“It’s Hard Enough Aging In Place Without Contending With Clutter In Our Homes”

When we just have too much stuff, and organized poorly at that, to really know what we have, how to find it or use it, and it have it compete with us for our valuable living space

Clutter and too much stuff is not a topic that people like to discuss or even think about. Most of us deal with it, but very few of us want to mention or consider it.

On the whole, clutter is not safe or comfortable to have in our homes, for anyone – us, our family, friends, or our clients and potential clients. Not only does it create visual distractions and navigation issues in a home, it’s hard to find items that are stored randomly here-and-there.

So, manufacturers have come up with and made available to us – through numerous retail and online sources – various storage systems, including bins, bags, boxes, and other containers in a variety of sizes, capacities, and colors. Cabinets also come with bins, drawers, baskets, trays, and other ways to hold all of the household items and personal keepsakes we hold onto in our lifetimes.

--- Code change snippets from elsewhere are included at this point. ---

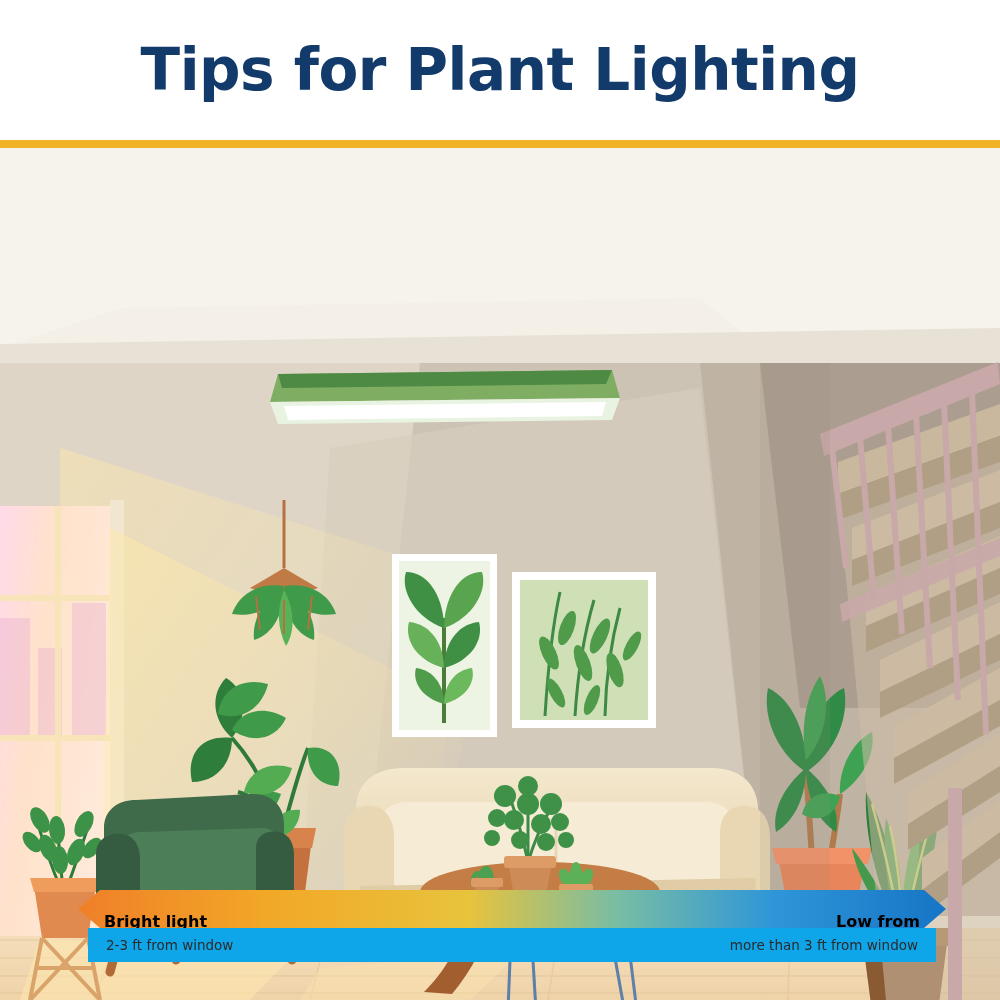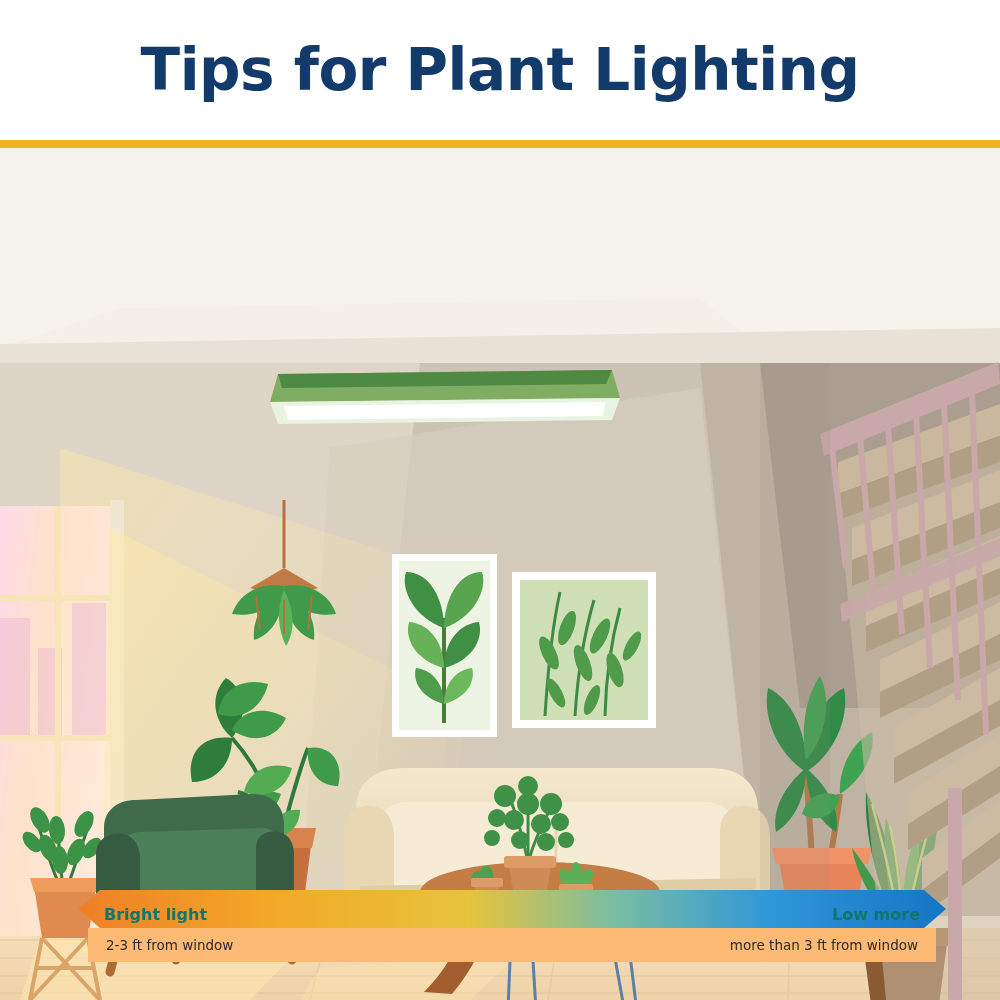--- a/index.html
+++ b/index.html
@@ -39,10 +39,10 @@
     position:absolute; left:0; top:0; width:868px; height:38px;
   }
   .legend-labels {
-    position:absolute; left:0; top:5px; width:868px; height:38px;
+    position:absolute; left:0; top:12px; width:868px; height:38px;
     display:flex; align-items:center; justify-content:space-between;
     padding:0 26px; box-sizing:border-box;
-    color:#0f766e; font-size:16px; font-weight:bold;
+    color:#000000; font-size:16px; font-weight:bold;
     font-family:"DejaVu Sans", sans-serif;
   }
   .legend-labels .mid { position:absolute; left:0; width:868px; text-align:center; }

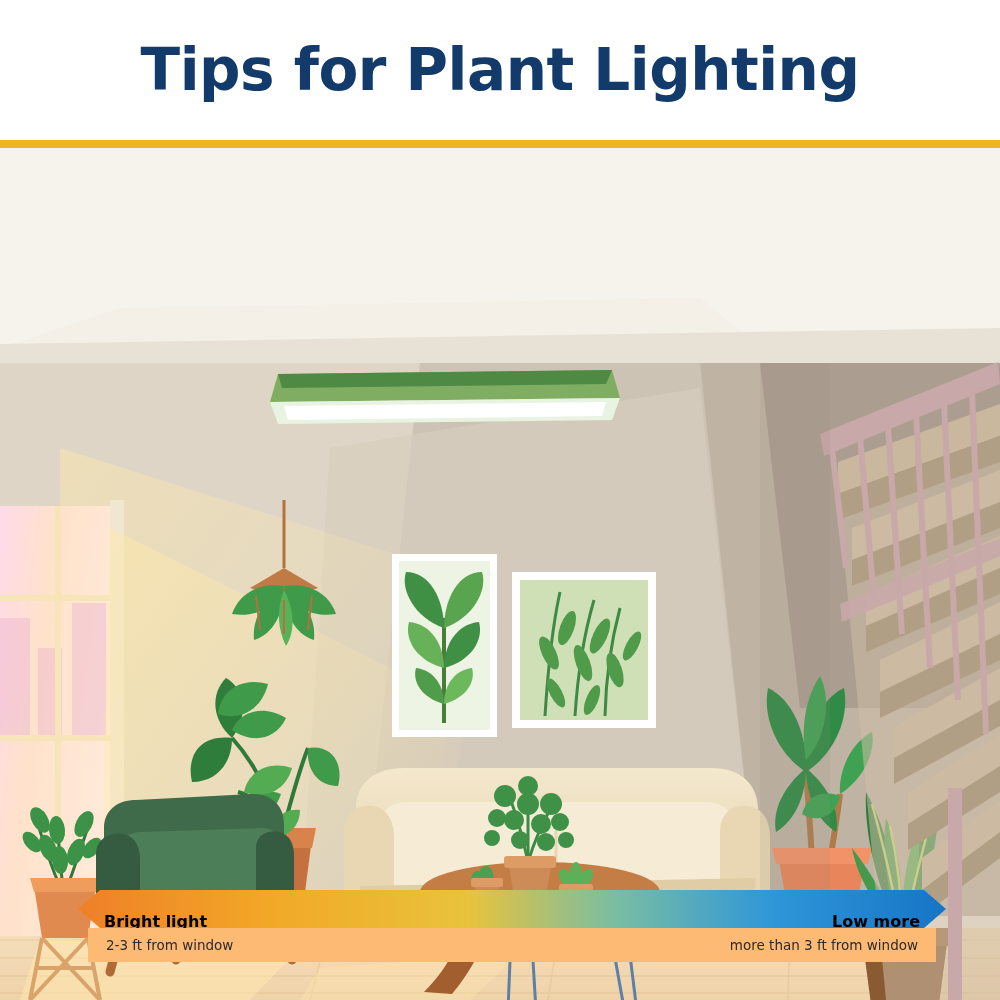--- a/index.html
+++ b/index.html
@@ -419,7 +419,7 @@
     </svg>
     <div class="legend-labels">
       <span>Bright light</span>
-      <span>Low more</span>
+      <span>Low from</span>
     </div>
     <div class="legend-sub">
       <span>2-3 ft from window</span>

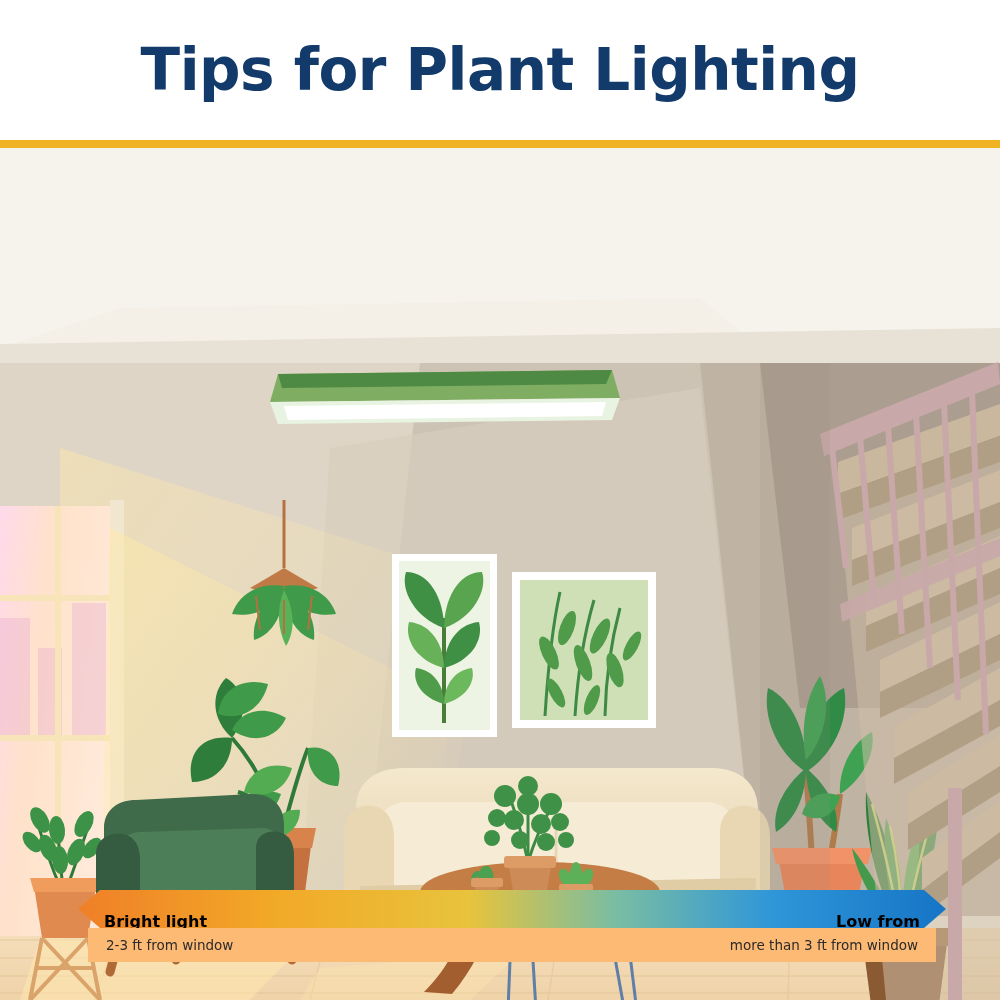--- a/index.html
+++ b/index.html
@@ -48,7 +48,7 @@
   .legend-labels .mid { position:absolute; left:0; width:868px; text-align:center; }
   .legend-sub {
     position:absolute; left:10px; top:38px; width:848px; height:34px;
-    background:#fdba74;
+    background:#0ea5e9;
     display:flex; align-items:center; justify-content:space-between;
     padding:0 18px; box-sizing:border-box;
     font-size:13.5px; color:#2b2b2b;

Foodstuffs that we bring home from the store while we are waiting to prepare and use them, clothing that we purchase (often on sale) before we figure out where to keep it (or if we are going to eventually wear it or return it), cleaning supplies (including paper towels and rags) that are in transition from one location in the home to another, furniture that we are trying out in a new location (plus furniture that is being removed from a previous location that hasn’t made it to its new home yet), items that probably should be discarded because they have been replaced by something newer or more efficient, items that we have tired of using, and many other items find their way into cabinets, closets, staircases, hallways, and other locations where they often just accumulate. Items that we buy in bulk, in quantities larger than we probably need or will ever use, easily are available and tempting through their per item pricing form warehouse clubs and online shopping sites.

All that said, just picking up items (even laundry, outerwear, and other items that we are going to use again rather quickly) and putting them elsewhere in the home – such as in bins, baskets, in drawers, in closets, or on shelves – may just be moving them around and exchanging or relocating clutter or excess in one area of the home to another.

Just keep in mind, are we just moving about or rearranging clutter or storage to clear up one area in the home (a hallway, stairwell, or countertop, for instance) and move it to another? One area gets cleaned, and another becomes the recipient of what was stored elsewhere. Thus, we are just relocating the issue rather than solving, dealing with, or eliminating it.

There is nothing wrong with bins, baskets, shelves, and other places to place and retain various items that we want to hold onto or that we think will be used at some time in the future. The challenge is to keep only a reasonable number of them and not allow them to become so abundant that we almost dread opening our cabinets and closets for what we will find stuffed into them. Then we also run the risk of holding onto so much stuff that we aren’t sure where to even look for those items that we think we have someplace but aren’t sure where they are.

What may also happen is that we take the loose, unorganized clutter and organize it into bins, boxes, and containers and then have that take up so much space that it begins to clutter our living environment the same or more than if we hadn’t attempted to organize it.

Clutter and excessive contents do not have to look a certain way in order for us to label them as being a distraction, a safety issue, or something that interferes with maneuvering through the home. They can be stacked in random piles, strewn about, placed here-and-there, piled neatly, or placed into storage containers. The issue is not so much how or where they are kept, in the long run, but that we retain more than we need to live successfully and effectively in our dwelling space.

We need to focus on decluttering but more in terms of the volume of stuff retained than in how it is stored or organized. The second aspect of this is the quality of what we retain. Do we really know what we have and could we ever find it again or use it if we ever needed to? We appreciate having our keepsakes and stuff around us – it is comforting. But just how much do we need, and at what cost in terms of possibly squeezing us out of our homes of taking up valuable floor space in out homes?

Aging in place is difficult enough for many people to working with, and they don’t need their lives complicated by having too much stuff in their homes, yet this is precisely what so many people are facing. We can help them to have a more comfortable lifestyle.